Jiro Dreams of Sushi

A slick and tasty morsel but this feature is no main meal.
Marcus Costello
Published on May 10, 2012

Overview

Jiro Dreams of Sushi, a hagiographic portrait of 85-year-old sushi master and three-Michelin Star restauranteur Jiro Ono, could and should have been a short film. If you just clicked that link and watched the trailer for this film, then you've basically seen the film.

We know straight up that Jiro is a perfectionist and a workaholic and yet the film wastes valuable time declaring its subject's mythic status in the Japanese culinary scene and confines 80 percent of the action within his hidden-away 10-seater restaurant, Sukiyabashi Jiro.

Shot using the latest-and-greatest RED Cam, the texture of the film has all the trappings of a very slick commercial. It's overladen with a slew of heavy-handed cinematic conceits, such as super slow motion, shallow depth of field photography, and more than its share of time-lapse montage sequences set to an incredibly self-important and hackneyed iteration of a Philip Glass score.
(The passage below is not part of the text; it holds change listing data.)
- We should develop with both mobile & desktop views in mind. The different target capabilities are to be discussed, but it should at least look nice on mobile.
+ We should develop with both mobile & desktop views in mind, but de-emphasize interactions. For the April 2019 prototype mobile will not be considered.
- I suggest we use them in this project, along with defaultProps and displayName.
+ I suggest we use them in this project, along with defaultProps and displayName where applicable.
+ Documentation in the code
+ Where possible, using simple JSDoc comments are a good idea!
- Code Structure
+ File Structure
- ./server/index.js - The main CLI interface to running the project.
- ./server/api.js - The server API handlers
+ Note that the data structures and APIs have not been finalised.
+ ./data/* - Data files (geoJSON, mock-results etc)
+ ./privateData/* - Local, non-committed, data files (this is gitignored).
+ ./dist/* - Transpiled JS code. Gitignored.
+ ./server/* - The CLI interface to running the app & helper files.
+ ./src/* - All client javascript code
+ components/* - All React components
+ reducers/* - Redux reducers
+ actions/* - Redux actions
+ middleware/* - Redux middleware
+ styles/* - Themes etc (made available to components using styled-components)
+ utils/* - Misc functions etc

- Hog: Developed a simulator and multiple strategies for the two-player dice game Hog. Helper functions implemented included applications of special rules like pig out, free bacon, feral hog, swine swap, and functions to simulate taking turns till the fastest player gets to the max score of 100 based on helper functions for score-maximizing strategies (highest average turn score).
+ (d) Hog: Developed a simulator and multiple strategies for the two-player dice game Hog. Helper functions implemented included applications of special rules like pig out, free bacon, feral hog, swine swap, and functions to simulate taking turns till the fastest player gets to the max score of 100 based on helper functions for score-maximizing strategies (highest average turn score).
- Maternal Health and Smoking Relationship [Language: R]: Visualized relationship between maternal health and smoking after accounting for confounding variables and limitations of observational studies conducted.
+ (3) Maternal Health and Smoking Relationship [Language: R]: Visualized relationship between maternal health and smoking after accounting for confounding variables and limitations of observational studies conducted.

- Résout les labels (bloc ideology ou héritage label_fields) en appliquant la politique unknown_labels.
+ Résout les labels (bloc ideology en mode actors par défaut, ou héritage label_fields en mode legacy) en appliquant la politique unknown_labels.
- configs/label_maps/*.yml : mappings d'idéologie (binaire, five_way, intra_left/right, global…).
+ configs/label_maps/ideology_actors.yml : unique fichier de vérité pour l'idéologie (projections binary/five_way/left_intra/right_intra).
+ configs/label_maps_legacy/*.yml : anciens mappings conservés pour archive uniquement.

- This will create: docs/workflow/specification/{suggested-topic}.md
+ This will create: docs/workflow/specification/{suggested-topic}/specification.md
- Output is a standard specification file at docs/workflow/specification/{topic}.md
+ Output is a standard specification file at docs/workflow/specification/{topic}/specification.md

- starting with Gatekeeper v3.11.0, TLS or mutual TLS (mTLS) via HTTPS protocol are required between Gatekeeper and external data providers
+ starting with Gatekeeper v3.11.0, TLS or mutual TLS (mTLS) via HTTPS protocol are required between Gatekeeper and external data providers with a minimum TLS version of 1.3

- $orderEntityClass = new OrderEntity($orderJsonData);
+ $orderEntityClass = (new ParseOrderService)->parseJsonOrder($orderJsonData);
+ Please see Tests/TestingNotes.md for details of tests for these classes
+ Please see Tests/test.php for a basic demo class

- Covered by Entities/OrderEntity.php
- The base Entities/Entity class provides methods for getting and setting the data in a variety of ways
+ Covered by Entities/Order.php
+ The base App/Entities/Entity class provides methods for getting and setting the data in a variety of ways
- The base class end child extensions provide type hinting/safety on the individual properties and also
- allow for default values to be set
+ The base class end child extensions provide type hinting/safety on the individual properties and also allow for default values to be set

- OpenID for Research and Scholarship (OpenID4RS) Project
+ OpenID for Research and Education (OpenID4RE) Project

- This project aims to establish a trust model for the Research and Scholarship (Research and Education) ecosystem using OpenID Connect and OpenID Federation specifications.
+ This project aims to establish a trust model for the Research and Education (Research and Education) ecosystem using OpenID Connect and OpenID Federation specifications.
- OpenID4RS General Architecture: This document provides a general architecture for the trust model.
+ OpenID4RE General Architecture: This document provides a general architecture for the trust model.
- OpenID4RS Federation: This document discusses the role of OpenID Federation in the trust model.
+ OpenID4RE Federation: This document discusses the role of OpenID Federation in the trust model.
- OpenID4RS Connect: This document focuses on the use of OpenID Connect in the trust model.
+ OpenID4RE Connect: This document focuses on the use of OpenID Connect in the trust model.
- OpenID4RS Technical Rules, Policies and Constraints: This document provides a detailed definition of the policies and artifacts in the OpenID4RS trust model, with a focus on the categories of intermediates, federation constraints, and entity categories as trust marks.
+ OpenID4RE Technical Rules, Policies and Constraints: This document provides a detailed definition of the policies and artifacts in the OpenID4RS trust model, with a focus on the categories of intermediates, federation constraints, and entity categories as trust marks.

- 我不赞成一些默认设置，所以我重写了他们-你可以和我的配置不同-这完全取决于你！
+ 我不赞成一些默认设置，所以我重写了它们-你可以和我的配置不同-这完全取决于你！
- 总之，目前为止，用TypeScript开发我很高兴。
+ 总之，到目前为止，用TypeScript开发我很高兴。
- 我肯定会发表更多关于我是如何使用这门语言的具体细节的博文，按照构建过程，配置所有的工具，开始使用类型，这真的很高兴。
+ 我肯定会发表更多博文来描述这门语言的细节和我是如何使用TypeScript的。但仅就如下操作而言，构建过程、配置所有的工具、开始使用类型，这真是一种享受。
At one point, and this just exactly encapsulates the tone of the film, we hear a naff food writer say, "every mouthful of Jiro's sushi is like eating his philosophy" and see a glistening piece of soy sauce-slicked blue fin tuna land on a porcelain plate with just the right amount of bounce-on-impact-captured-in-extreme-close-up to make doe-eyed popcorn-guzzling viewers stop mid-mouthful turn to their buddy and spit, "wow, that's really fresh tuna."

Portraits of obsessive people are most interesting when they offer insights into the life of the subject outside of his or her specialty area. I wanted to see how Ono deals with the chaos of the world beyond the borders of his hallowed restaurant where he isn't a reigning deity. The film does give a rudimentary backstory, but it doesn't go nearly far enough fleshing it out. Are there any unrealised wishes in Ono's life? Secret diversions? Regrets? If you find an occupation you love and spend your entire life working at it, is that enough?

To have positioned Ono at the centre of modern-day Japan would have given this film some much-needed weight and context. That is, how does the working culture of Sukiyabashi Jiro illuminate a broader cultural tendency? Alas, this is a very lazy debut by director David Gelb.